Work task> Taking the line that contains "- Suppose I" as the first, copy each line exactly up to and including the last line below.

Records for the task>
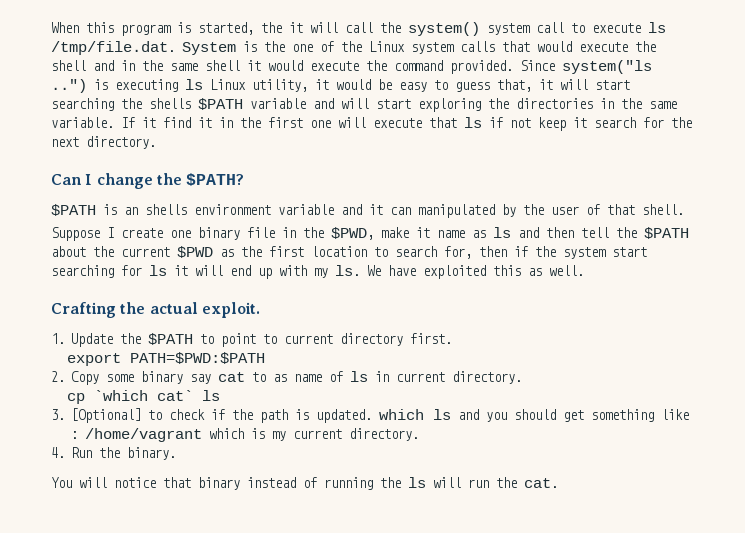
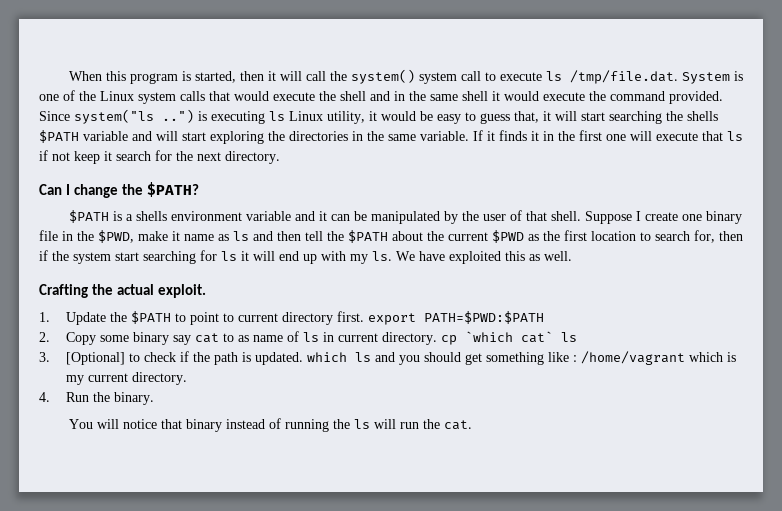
- When this program is started, the it will call the system() system call to execute ls /tmp/file.dat. System is the one of the Linux system calls that would execute the shell and in the same shell it would execute the command provided.
+ When this program is started, then it will call the system() system call to execute ls /tmp/file.dat. System is one of the Linux system calls that would execute the shell and in the same shell it would execute the command provided.
- If it find it in the first one will execute that ls if not keep it search for the next directory.
+ If it finds it in the first one will execute that ls if not keep it search for the next directory.
- $PATH is an shells environment variable and it can manipulated by the user of that shell.
- Suppose I create one binary file in the $PWD, make it name as ls and then tell the $PATH about the current $PWD as the first location to search for, then if the system start searching for ls it will end up with my ls.
+ $PATH is a shells environment variable and it can be manipulated by the user of that shell. Suppose I create one binary file in the $PWD, make it name as ls and then tell the $PATH about the current $PWD as the first location to search for, then if the system start searching for ls it will end up with my ls.
- 1. Update the $PATH to point to current directory first.
- export PATH=$PWD:$PATH
+ 1. Update the $PATH to point to current directory first. export PATH=$PWD:$PATH
- 2. Copy some binary say cat to as name of ls in current directory.
- cp `which cat` ls
+ 2. Copy some binary say cat to as name of ls in current directory. cp `which cat` ls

Answer below>
- Suppose I create one binary file in the $PWD, make it name as ls and then tell the $PATH about the current $PWD as the first location to search for, then if the system start searching for ls it will end up with my ls.
+ $PATH is a shells environment variable and it can be manipulated by the user of that shell. Suppose I create one binary file in the $PWD, make it name as ls and then tell the $PATH about the current $PWD as the first location to search for, then if the system start searching for ls it will end up with my ls.
- 1. Update the $PATH to point to current directory first.
- export PATH=$PWD:$PATH
+ 1. Update the $PATH to point to current directory first. export PATH=$PWD:$PATH
- 2. Copy some binary say cat to as name of ls in current directory.
- cp `which cat` ls
+ 2. Copy some binary say cat to as name of ls in current directory. cp `which cat` ls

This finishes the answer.